Oireachtas Joint and Select Committees
Thursday, 8 December 2022
Joint Oireachtas Committee on the Implementation of the Good Friday Agreement
Architects of the Good Friday Agreement (Resumed): Mr. John Bruton
Richard Bruton (Dublin Bay North, Fine Gael) | Oireachtas source
I actually said in my presentation that I accept 50% plus one is sufficient. We cannot change that at this stage. An attempt to change it would go nowhere. I do not believe in tilting at windmills for no purpose. That is what we have got to live with. However, we must ask the voters to take a more sophisticated view of the matter and ask, in deciding to vote at a particular time, whether that time is ripe for a united Ireland. They must ask whether it would work at the given time and whether sufficient reconciliation has taken place such that 50% plus one would be enough. If there is not enough groundwork for a harmonious united Ireland that fulfils the criteria that Albert Reynolds put forward in the Downing Street Declaration, people should not vote for it. That does not mean they should not be asked. They are free to vote. People are not obliged to vote for a proposition just because it is put forward. We are free agents and can decide. We can decide at one time to vote in one direction and maybe two years later to vote in another. We have seen that in referenda in Ireland in the past. We got it right eventually. We cannot change the 50% plus one.

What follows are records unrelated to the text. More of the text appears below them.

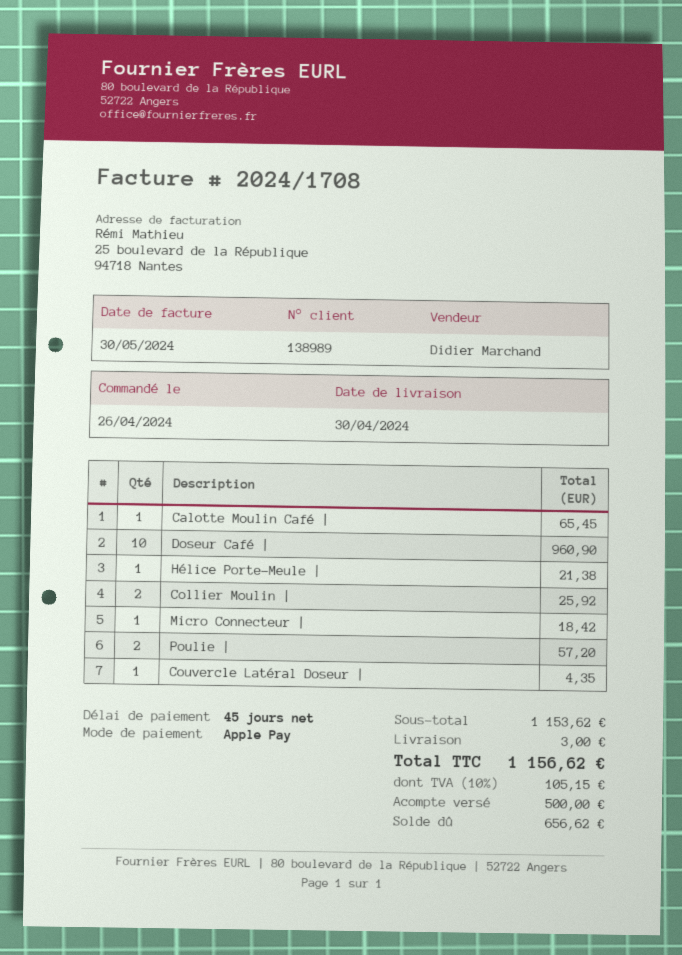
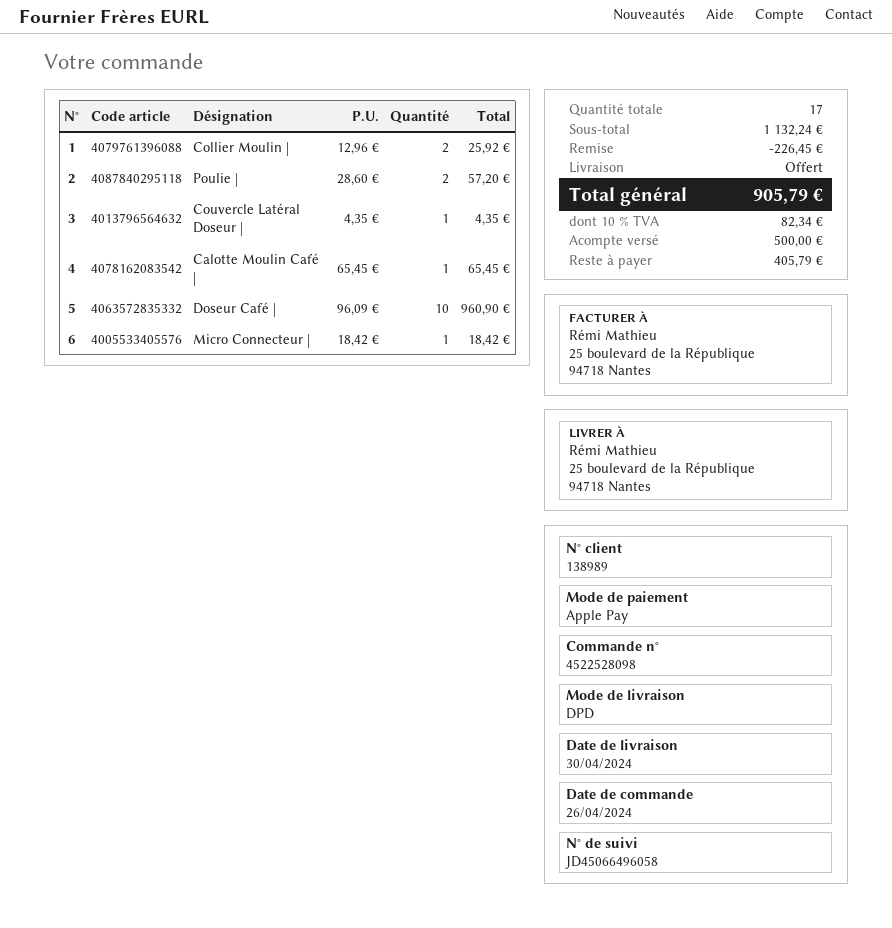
Hélice Porte-Meule |: 1 for 21.38 -> none
subtotal: 1153.62 -> 1132.24
discount: none -> 226.45
shipping: 3.00 -> 0.00
tax: 10% = 105.15 -> 10% = 82.34
total: 1156.62 -> 905.79
balance: 656.62 -> 405.79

I agree that partition was destabilising. I thank Mr. Brady for his patience. My address was rather long. In it, I tried to outline the background to the idea of partition. It did not arise in the 1920 Act out of nowhere; it had been canvassed as a possibility for the previous 30 years by certain people who felt there would not be adequate security and peace with home rule without some form of exclusion. I do not believe the Liberal Government of 1914 would have gone to war to impose a united Ireland under home rule. Maybe it would but it was never tested. I am not so sure that, if it had done so, it would have been in our interests. We have a legacy of violence and other things we regret, but things are not as bad as they could have been.
On the question concerning what I advocated, I was not involved in the final negotiations. I was present at the preliminary negotiations so I am not going to make any big claims. The framework document that was negotiated, principally by Mr. Dick Spring as part of the Government of which I was Taoiseach, and that we agreed with the British envisaged a much more extensive role for the North–South bodies than the Good Friday Agreement. In fact, the outcome on the North–South bodies was very disappointing, and the outcome in practice has been even more disappointing.